** RECORDS SUPPLIED follows **
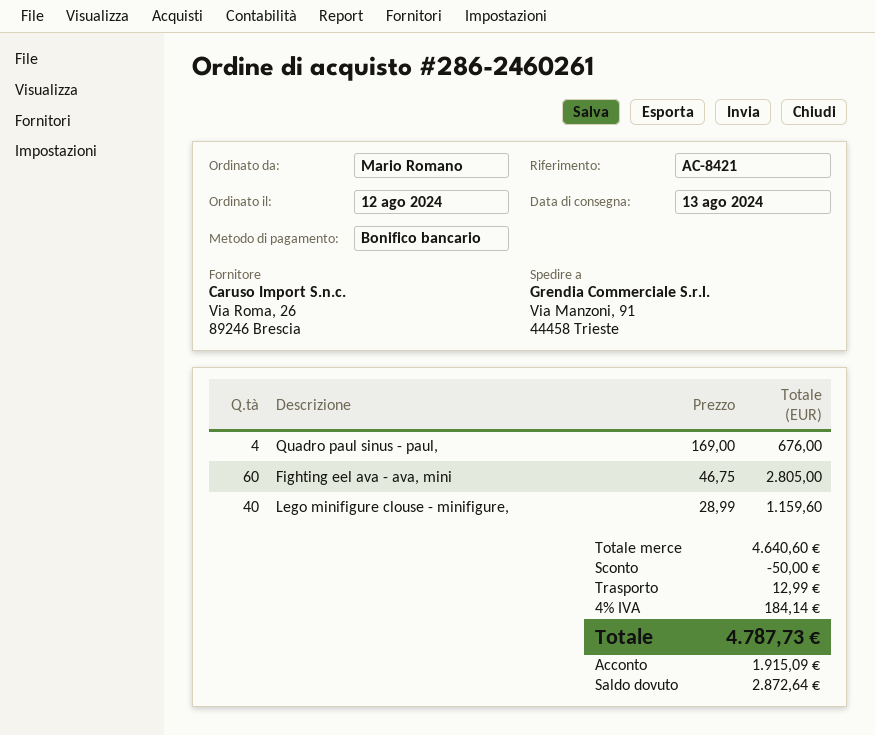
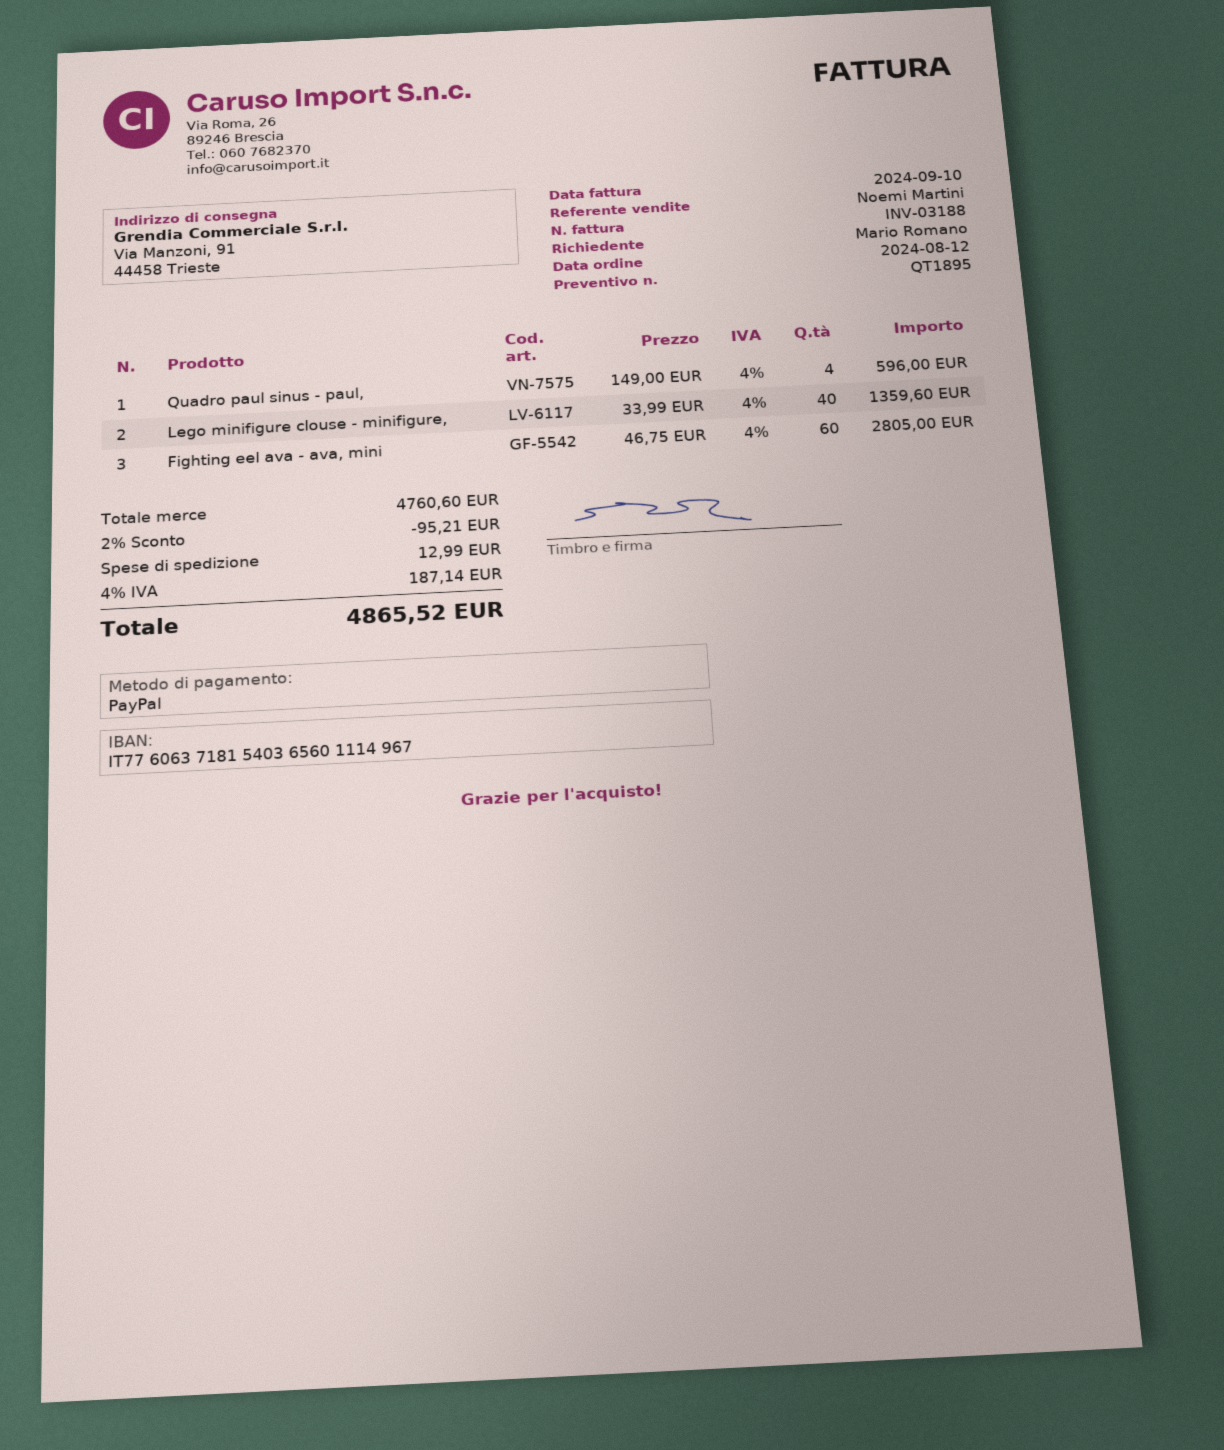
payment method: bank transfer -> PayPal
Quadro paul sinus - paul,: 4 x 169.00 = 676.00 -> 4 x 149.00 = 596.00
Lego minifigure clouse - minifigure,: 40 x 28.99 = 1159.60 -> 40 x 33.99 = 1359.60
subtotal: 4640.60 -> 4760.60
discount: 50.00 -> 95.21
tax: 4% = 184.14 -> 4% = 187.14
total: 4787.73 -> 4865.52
** End of RECORDS SUPPLIED **
**EXERCISE GOAL**
Except for the pictures, please retype the listing above exactly.

**ANSWER TO THE EXERCISE**
payment method: bank transfer -> PayPal
Quadro paul sinus - paul,: 4 x 169.00 = 676.00 -> 4 x 149.00 = 596.00
Lego minifigure clouse - minifigure,: 40 x 28.99 = 1159.60 -> 40 x 33.99 = 1359.60
subtotal: 4640.60 -> 4760.60
discount: 50.00 -> 95.21
tax: 4% = 184.14 -> 4% = 187.14
total: 4787.73 -> 4865.52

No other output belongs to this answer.